AAAWWWWWW, look at those babies.


----------



## StaceyRosado (Oct 5, 2007)

sweet Liz! So are you keeping her :wink:


----------



## Bona Fide (Oct 9, 2007)

aww how sweet


----------



## liz (Oct 5, 2007)

No...she's not staying, I decided that I think I will wait to add to my nigi herd until next year. I hope I can get her to a home that will love her and use her for milk, Binky did wonderful with production last year and I hope it's either the same this year or better :greengrin:


----------



## Crissa (Oct 7, 2007)

ME ME ME! I want her! :ROFL: I wish. She's just one of the cutest little things. :wink: I really do hope you find her a good home though.


----------



## HollowbeadRanch (Oct 5, 2007)

AAAAAAAAAAAAAWWWWWWWWWWWWWWWWWWWWWWWWW......................... they are just so darn cute!!!!!!!!


----------



## RunAround (Feb 17, 2008)

Ooooo what cuties. 

I really like the tan/gold boy, but thats probably because he looks kinda like Xcell's boy.


----------



## Coraxfeather (Oct 9, 2008)

*thinks about the 8 on bottles and then the 4 more they are getting looks at these little ones Pulls out hair* 

Well um I think there is maybe more room in there for few more 

*steals babies and places them somewhere on the farm hopen her boss would not notice* 

What new babies??


----------



## tremayne (Feb 8, 2008)

What cute babies. Hmmm, :scratch: if I send you a big box and a lot of stamps.... :roll: 

Anna


----------



## Sweet Gum Minis (Oct 6, 2007)

They're very cute! I really like the gold buckling.


----------



## liz (Oct 5, 2007)

Thank you all!  

I am baffled as to the color of the little gold boy...Bugsy is his name BTW.

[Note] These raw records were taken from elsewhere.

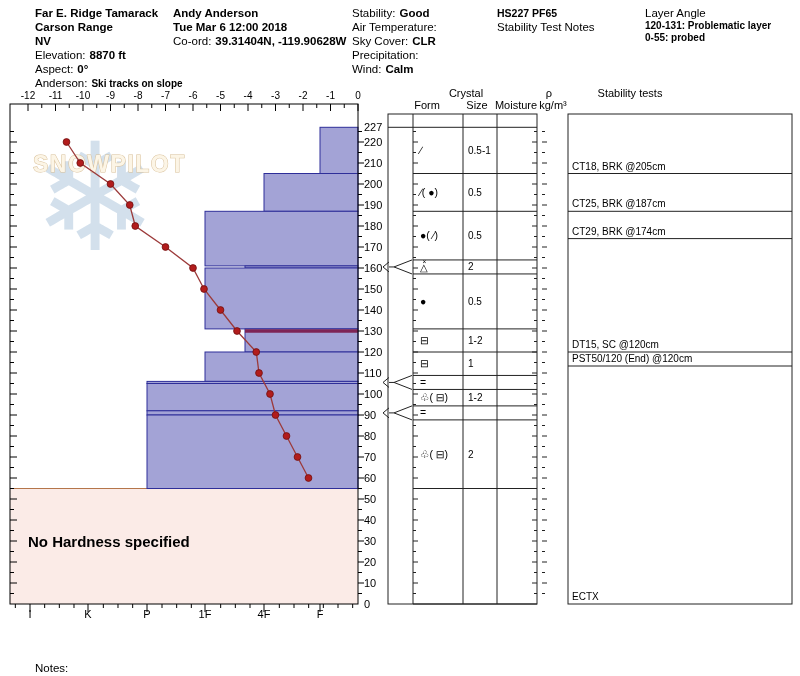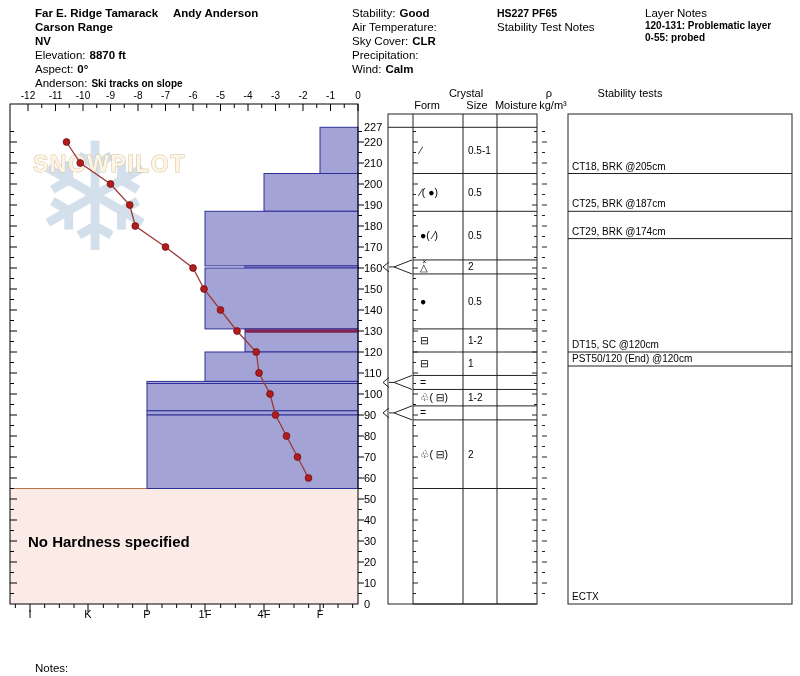--- a/index.html
+++ b/index.html
@@ -23,37 +23,39 @@
   <div class="hrow b">Far E. Ridge Tamarack</div>
   <div class="hrow b">Carson Range</div>
   <div class="hrow b">NV</div>
   <div class="hrow"><span class="lbl">Elevation:</span><span class="val">8870 ft</span></div>
   <div class="hrow"><span class="lbl">Aspect:</span><span class="val">0°</span></div>
   <div class="hrow"><span class="lbl">Anderson:</span><span class="val" style="font-size:10px">Ski tracks on slope</span></div>
 </div>
 
 <div class="hcol" style="left:173px">
   <div class="hrow b">Andy Anderson</div>
+  <div class="hrow b">Tue Mar 6 12:00 2018</div>
+  <div class="hrow"><span class="lbl">Co-ord:</span><span class="val">39.31404N, -119.90628W</span></div>
 </div>
 
 <div class="hcol" style="left:352px">
   <div class="hrow"><span class="lbl">Stability:</span><span class="val">Good</span></div>
   <div class="hrow"><span class="lbl">Air Temperature:</span></div>
   <div class="hrow"><span class="lbl">Sky Cover:</span><span class="val">CLR</span></div>
   <div class="hrow"><span class="lbl">Precipitation:</span></div>
   <div class="hrow"><span class="lbl">Wind:</span><span class="val">Calm</span></div>
 </div>
 
 <div class="hcol" style="left:497px">
   <div class="hrow small-b" style="font-size:10.5px">HS227 PF65</div>
   <div class="hrow">Stability Test Notes</div>
 </div>
 
 <div class="hcol" style="left:645px">
-  <div class="hrow">Layer Notes</div>
+  <div class="hrow">Layer Angle</div>
   <div class="notes-line">120-131: Problematic layer</div>
   <div class="notes-line">0-55: probed</div>
 </div>
 
 <svg id="chart" width="800" height="676" viewBox="0 0 800 676">
     <text x="95" y="250" font-size="150" text-anchor="middle" fill="#d3e0ec" font-weight="normal">❄</text>
     <text x="33" y="172" font-size="23" text-anchor="start" fill="#fcf5e6" font-weight="bold" letter-spacing="1.5" stroke="#d8bf98" stroke-width="1" paint-order="stroke">SNOWPILOT</text>
     <rect x="10" y="488.5" width="348" height="115.5" fill="#fbebe7"></rect>
     <line x1="10" y1="488.5" x2="358" y2="488.5" stroke="#b5764a" stroke-width="1.2"></line>
     <text x="28" y="547" font-size="15" text-anchor="start" fill="#000" font-weight="bold">No Hardness specified</text>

Angels dam is a VERY light gold/peachy color with ALOT of white........there are no carmels in Hanks lines(Angels sire) and Teddy has no carmel/gold in his lines other than the Buckskins on his sires end?????
His brother is the spittin' image of Teddy....Doc, has more white though.

Anyhow, it ALWAYS amazes me at just how active these little babies are .....they are 5 and 4 days old respectively and BB (BonnieBlue) has already mastered the task of jumping up on moms back!


----------



## Candy (May 14, 2008)

OK, I'm curious! How did you come up with the the name Bugsy? Bugs Bunny?  
Candy :sun:


----------



## liz (Oct 5, 2007)

Yep....since "DOC" came about from "Teddy".....both of which are my boss' name........It's Bugs Bunny that is famous for the phrase "Whats up Doc?" :ROFL: 


Of course these are the names I will call them until their new owners decide on something different.


----------